Cerpen
Disukai
1
Dilihat
2,303
Mawar Putih dan Pria Tanpa Kata
Slice of Life

Ia selalu datang tanpa banyak kata, membeli setangkai mawar putih, lalu pergi. Aku tulis ini karena ada cerita cinta penuh makna di balik mawar putihnya...

*****

Setiap Kamis sore, sekitar pukul empat lewat lima belas, saat matahari mulai menyusut dari kaca etalase toko bunga “Selasih Mekar”, seorang pria datang.

Ia selalu mengenakan kemeja putih bersih, sepatu hitam mengilap, dan ekspresi yang tampak seperti hasil kawin silang antara perenung filsafat dan mantan kekasih yang belum move on. Satu hal yang tak pernah berubah: ia akan menunjuk ke satu tangkai mawar putih, menunduk sedikit seperti hendak minta maaf pada kelopaknya, lalu mengeluarkan uang pas. Tanpa bicara. Tanpa senyum. Tanpa dosa.

Aku menjulukinya: Genta, si Kamis Putih.

Tentu saja itu bukan nama resminya. Tapi kalau kamu bekerja sebagai penjaga toko bunga seperti aku, kamu akan mulai menamai pelanggan berdasarkan pola perilaku dan jumlah drama yang mereka bawa ke etalase. Ada Mbak Wisuda Setiap Pekan, Mas Galau Kaktus, dan yang paling misterius, ya dia, Genta.

“Dia beli buat siapa, ya?” tanya Tania suatu sore, sambil memotong batang krisan. Tania adalah temanku di toko ini, pemegang rekor internal untuk urusan julid sambil tetap terlihat feminin.

“Kalau buat pacar, kenapa nggak diajak sekalian? Atau minimal senyum kek,” lanjutnya sambil meletakkan gunting di samping rak bunga peony.

“Aku curiga dia udah nikah, tapi istrinya kelewat galak!” kataku spontan.

Tania menoleh cepat. “Wow. Gelap banget nalar kamu.”

“Lho, aku kan cuma... berimajinasi, mawar putih untuk menenangkan istrinya,” ujarku sambil menyemprot dedaunan dengan air.

Kami berdua sepakat dalam diam bahwa Genta adalah drama Korea dalam wujud laki-laki lokal. Diam, penuh misteri, dan terlalu ganteng untuk dibiarkan begitu saja tanpa investigasi.

Namun, ada suatu sore yang tak akan kulupa. Genta datang—tidak sendiri. Dia muncul dengan seorang perempuan. Anggun, sederhana, dan mengenakan gaun abu-abu dengan potongan leher yang membuatmu berpikir ia baru saja keluar dari seminar filsafat atau pemakaman.

Dia adalah sosok yang berbeda dari pelanggan biasa.
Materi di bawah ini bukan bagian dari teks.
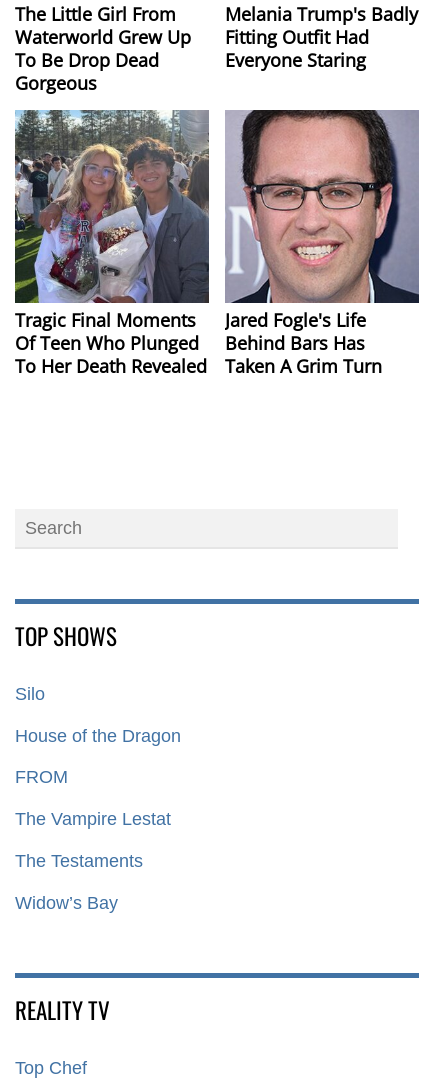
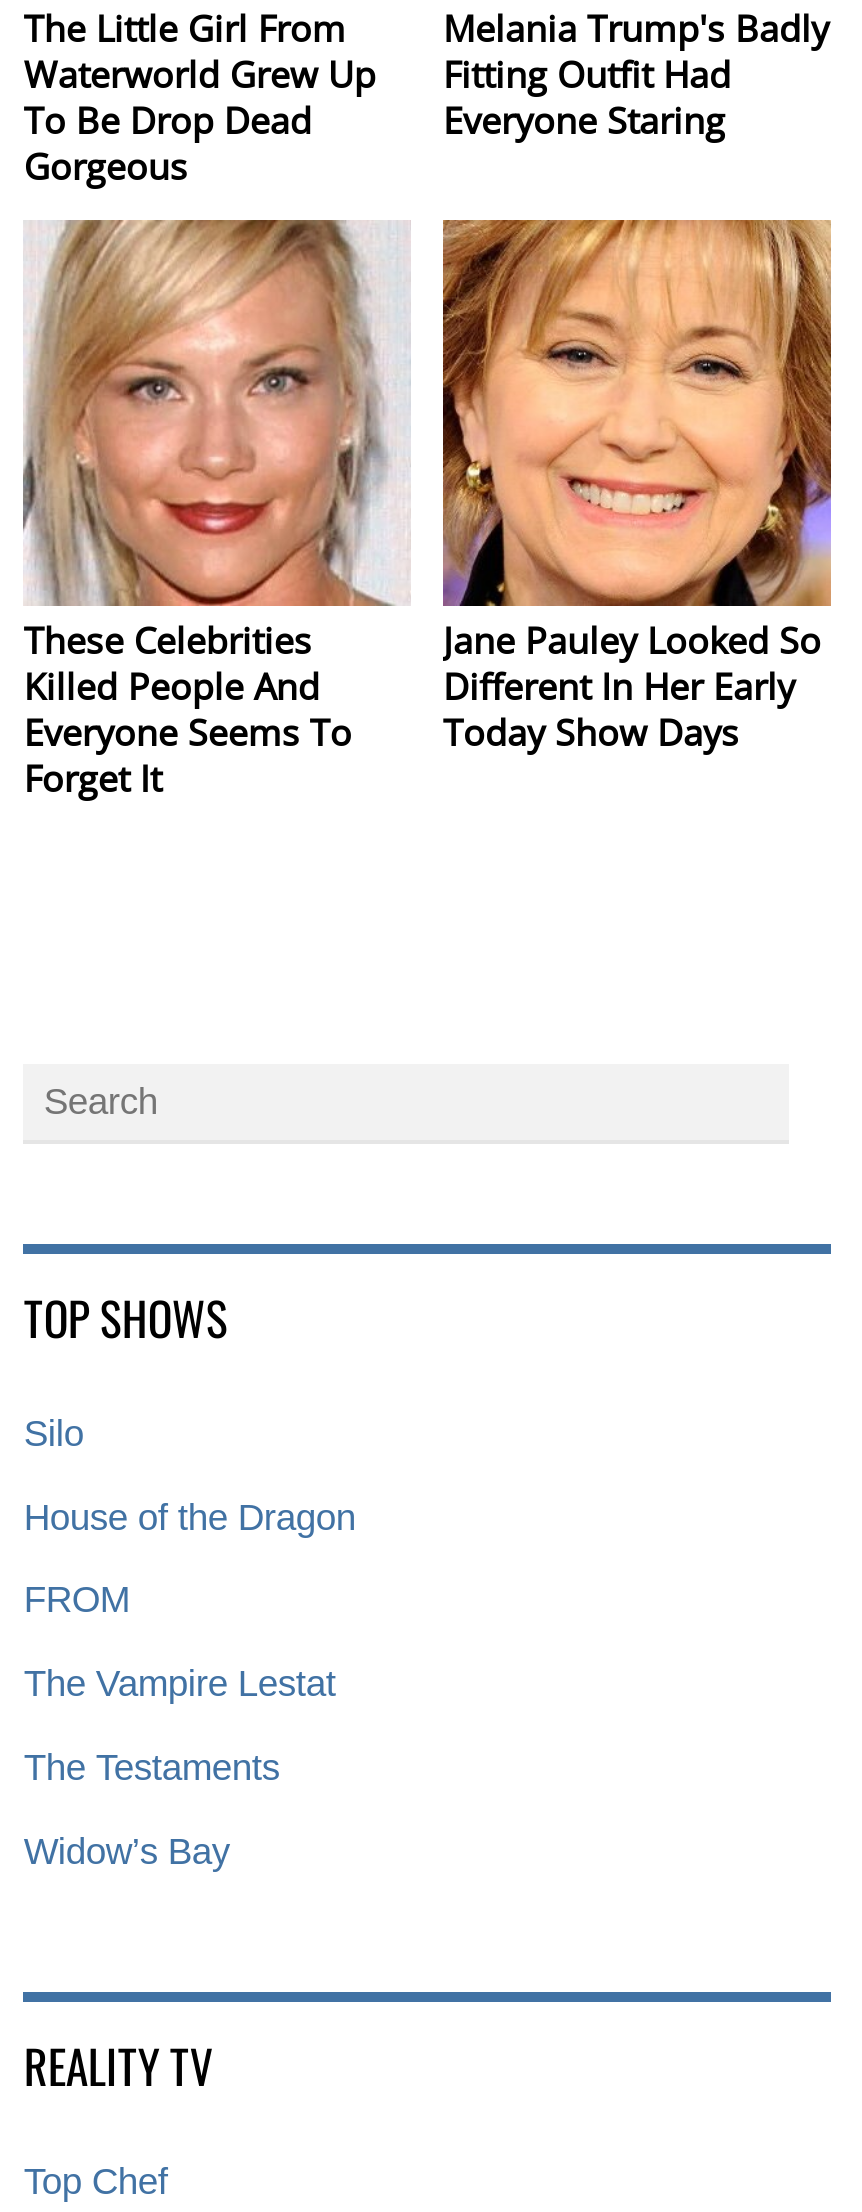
- [image]
- Tragic Final Moments
- Of Teen Who Plunged
- To Her Death Revealed
+ [image]
+ These Celebrities
+ Killed People And
+ Everyone Seems To
+ Forget It

- [image]
- Jared Fogle's Life
- Behind Bars Has
- Taken A Grim Turn
+ [image]
+ Jane Pauley Looked So
+ Different In Her Early
+ Today Show Days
Ada aura kelam tapi kuat yang menyelimutinya, seolah membawa serta cerita-cerita berat yang tak ingin ia bagikan.

“Dua mawar putih,” kata Genta, dengan suara setenang jazz minor.

Genta menunduk. Tidak ada kontak mata. Tidak ada kehangatan. Seolah ia sedang menemani tetangga, bukan kekasih.
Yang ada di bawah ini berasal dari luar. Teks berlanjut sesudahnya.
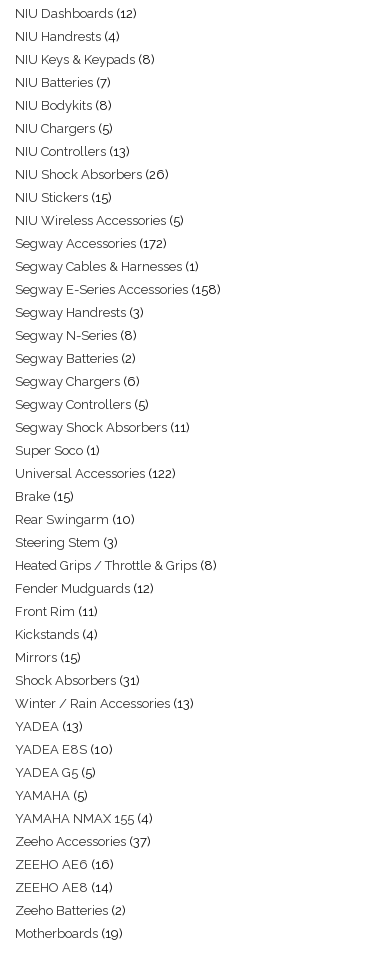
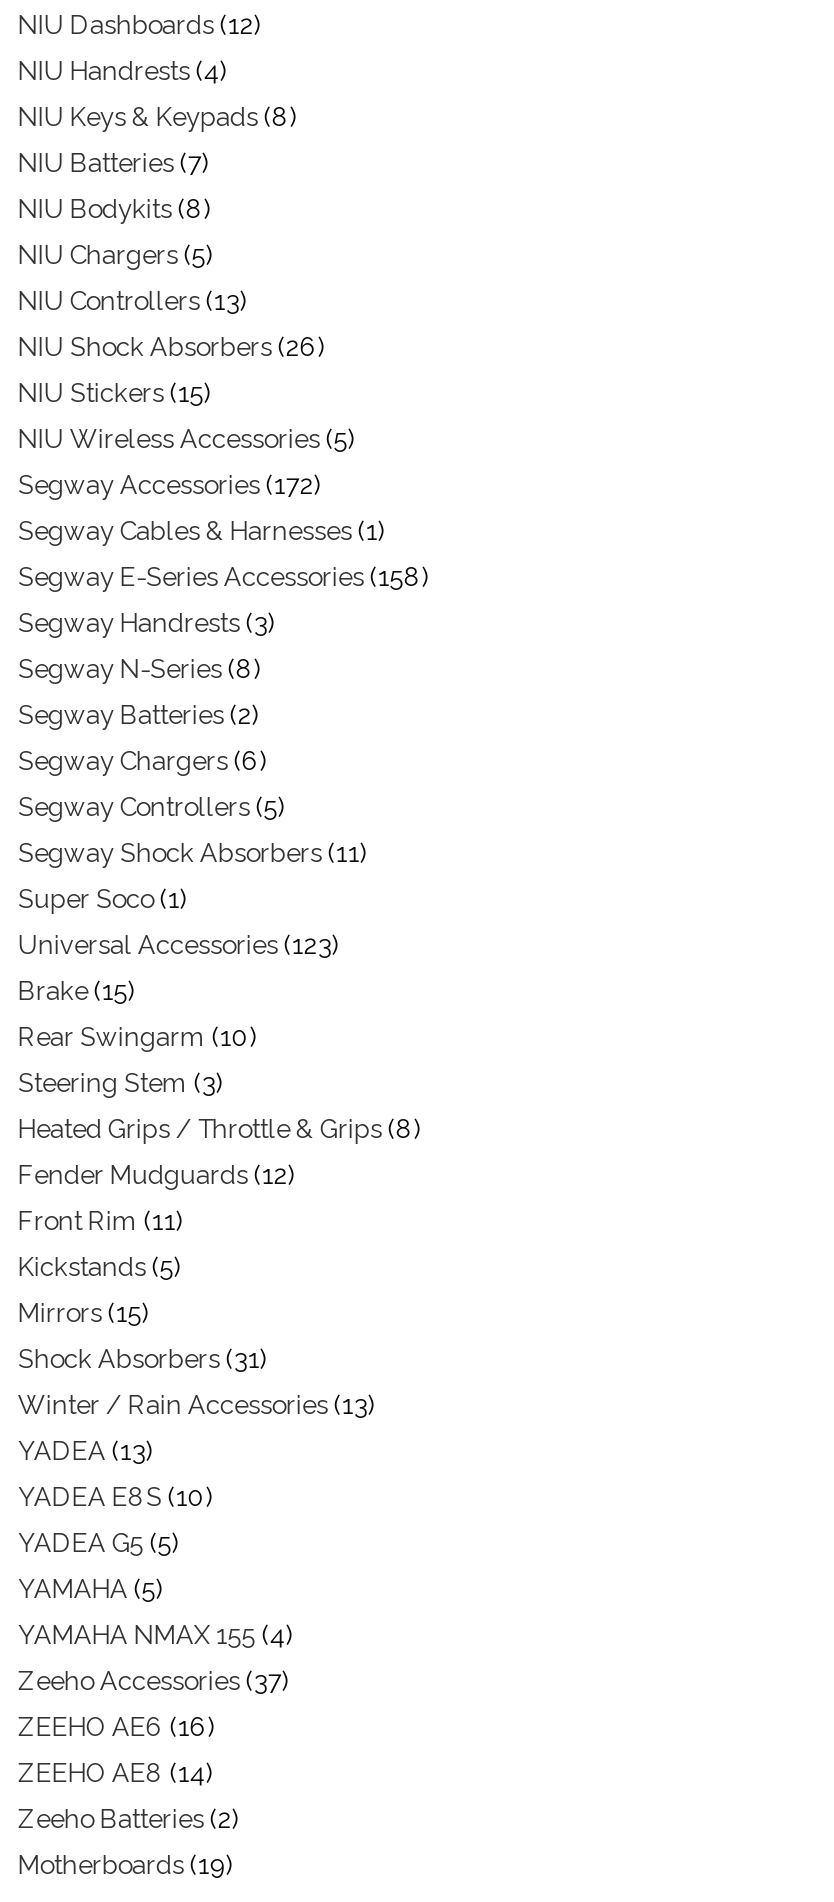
- Universal Accessories 122
+ Universal Accessories 123

- Kickstands 4
+ Kickstands 5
Ketika mereka keluar, Tania yang sejak tadi mengintip dari balik rak bunga lili mendesis, “Fix. Itu mantannya.”

Aku mengangkat bahu. “Atau... istri yang lagi menerima cobaan Tuhan.”
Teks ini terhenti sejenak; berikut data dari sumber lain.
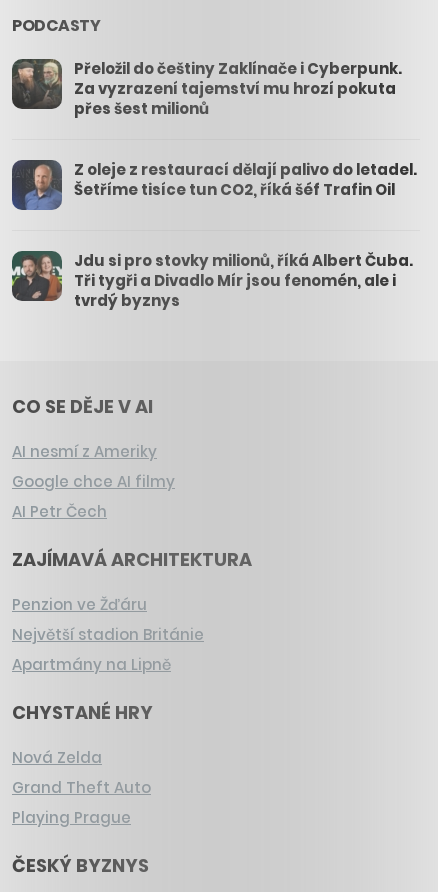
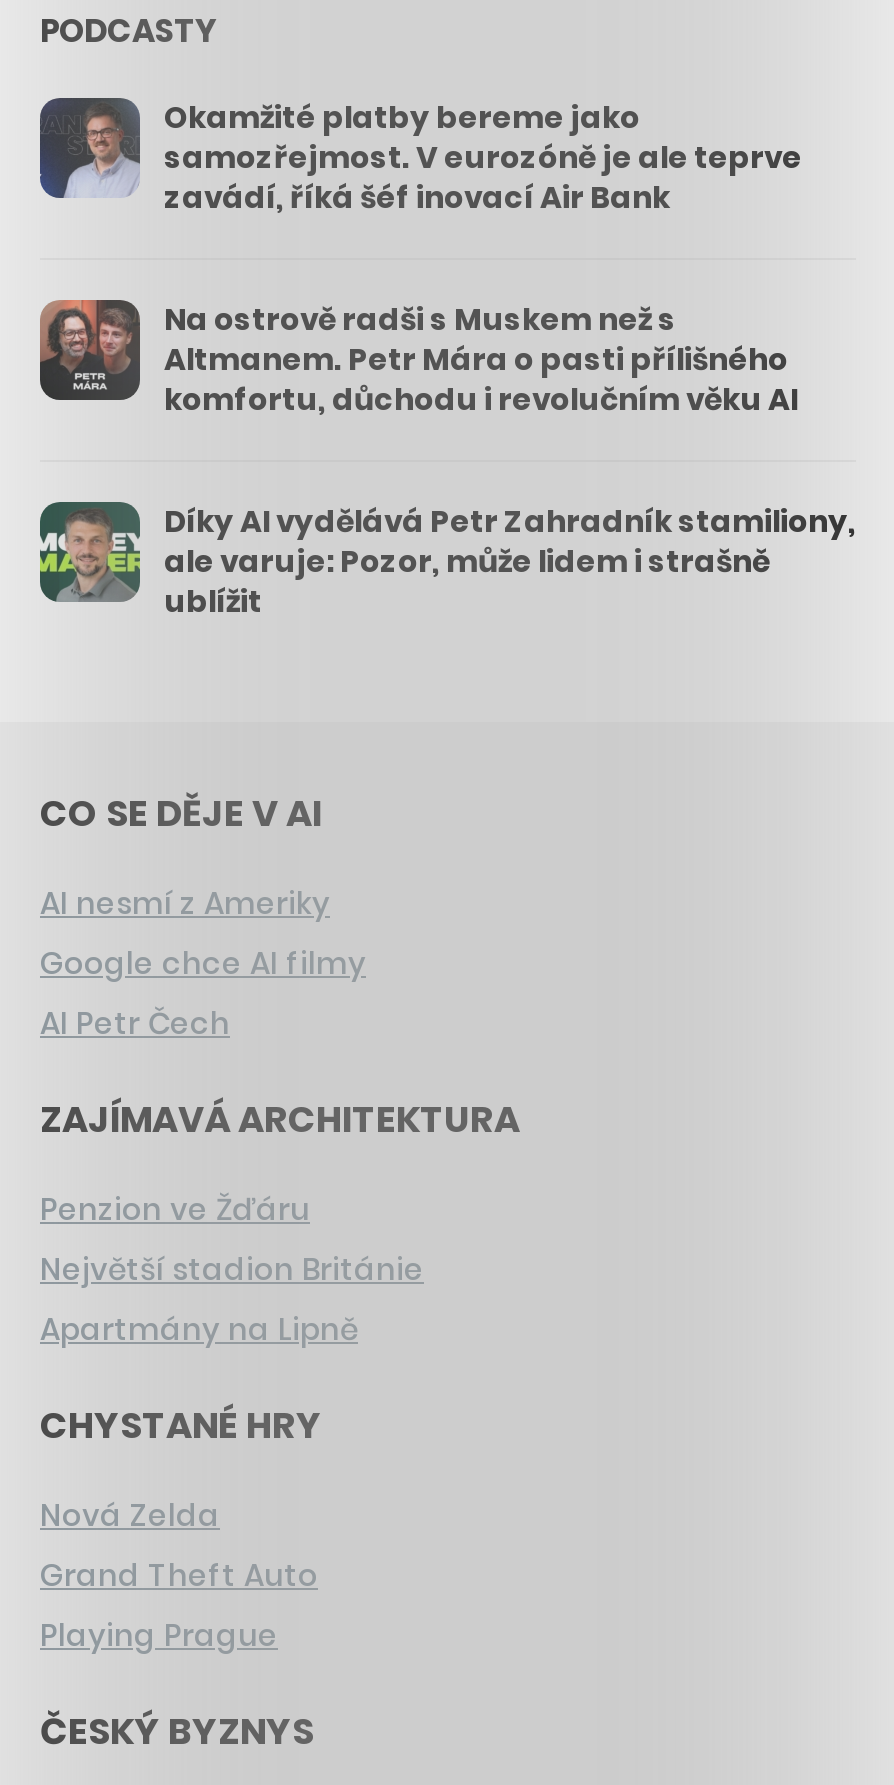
- [image]
- Přeložil do češtiny Zaklínače i Cyberpunk.
- Za vyzrazení tajemství mu hrozí pokuta
- přes šest milionů
+ [image]
+ Okamžité platby bereme jako
+ samozřejmost. V eurozóně je ale teprve
+ zavádí, říká šéf inovací Air Bank

- [image]
- Z oleje z restaurací dělají palivo do letadel.
- Šetříme tisíce tun CO2, říká šéf Trafin Oil
+ [image]
+ Na ostrově radši s Muskem než s
+ Altmanem. Petr Mára o pasti přílišného
+ komfortu, důchodu i revolučním věku AI

- [image]
- Jdu si pro stovky milionů, říká Albert Čuba.
- Tři tygři a Divadlo Mír jsou fenomén, ale i
- tvrdý byznys
+ [image]
+ Díky AI vydělává Petr Zahradník stamiliony,
+ ale varuje: Pozor, může lidem i strašně
+ ublížit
Setelah sore itu, Genta kembali datang sendirian di Kamis berikutnya. Mawar putih, senyap, pembayaran pas. Ia seperti kembali ke pola semula: sunyi dan teratur, seperti kalender yang hanya menandai hari Kamis.

Pernah pada suatu sore, aku tidak tahan. Ketika ia menyodorkan uang, aku bertanya pelan, “Mas, kalau boleh tahu... kenapa selalu mawar putih?”

Ia menatapku, untuk pertama kalinya. Mata yang dewasa, jujur, dan tidak kosong. Seperti seseorang yang rela menyimpan terlalu banyak cerita dalam ruang terlalu kecil.

“Karena dia benci merah,” jawabnya, sebelum berjalan pergi.

Kalimat itu membekas seperti bekas stiker yang dilepas paksa dari kaca. Genta tidak berkata siapa “dia”. Tapi kita semua di toko, malam itu, merasa seperti baru saja ikut episode sinetron tanpa iklan.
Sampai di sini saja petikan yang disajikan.